[Given data — start]
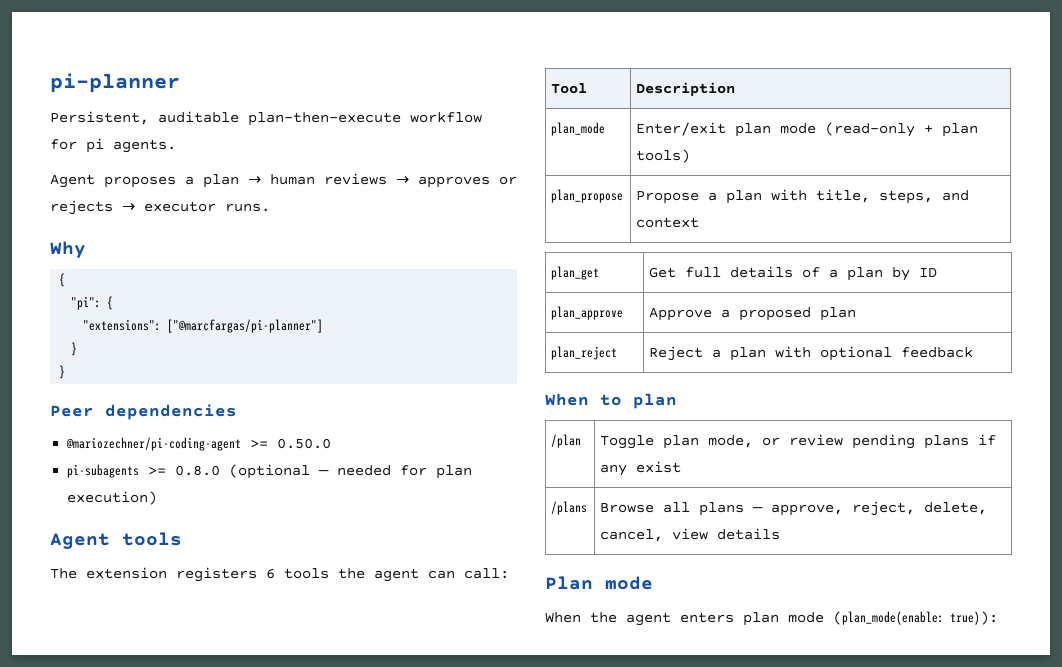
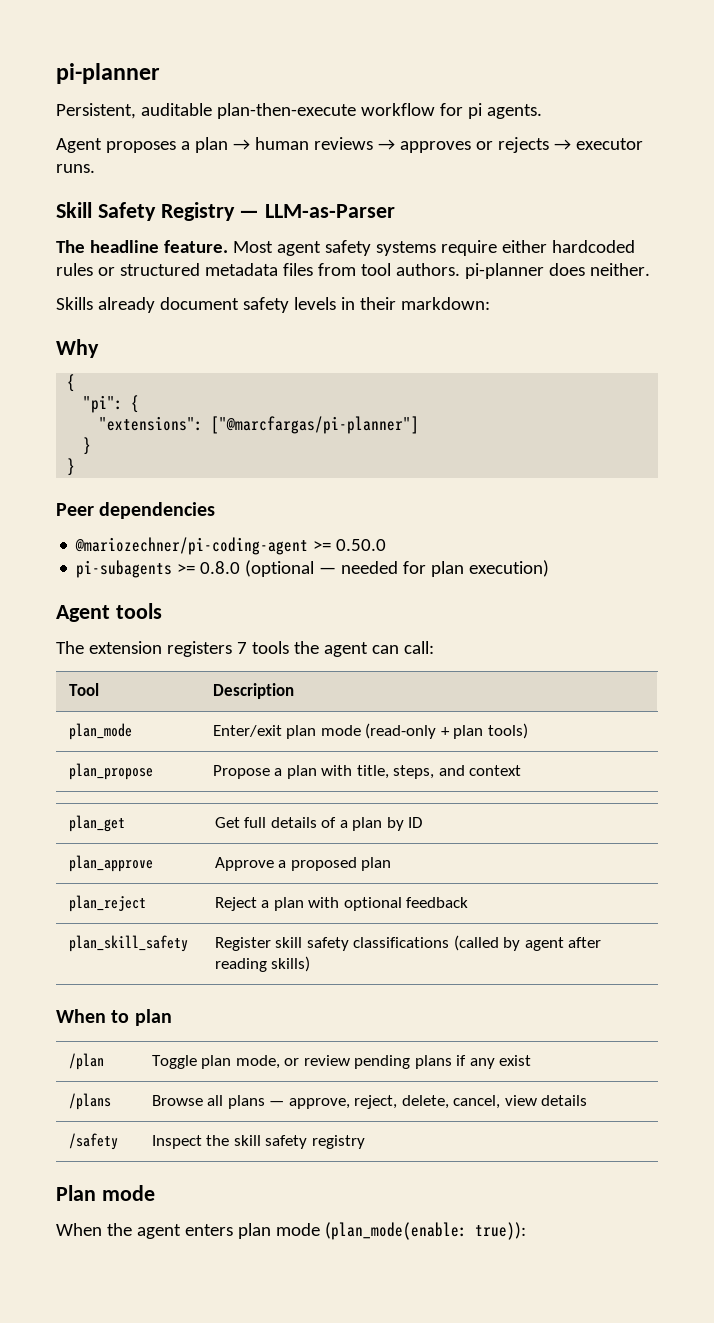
+ Skill Safety Registry — LLM-as-Parser
+ The headline feature. Most agent safety systems require either hardcoded rules or structured metadata files from tool authors. pi-planner does neither.
+ Skills already document safety levels in their markdown:
- The extension registers 6 tools the agent can call:
+ The extension registers 7 tools the agent can call:
+ plan_skill_safety | Register skill safety classifications (called by agent after reading skills)
+ /safety | Inspect the skill safety registry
[Given data — finish]
**Task description**
Please return exactly the lines that run from the line with "- The extension" through the end of the records above, both included, and nothing more.

**Response to the task**
- The extension registers 6 tools the agent can call:
+ The extension registers 7 tools the agent can call:
+ plan_skill_safety | Register skill safety classifications (called by agent after reading skills)
+ /safety | Inspect the skill safety registry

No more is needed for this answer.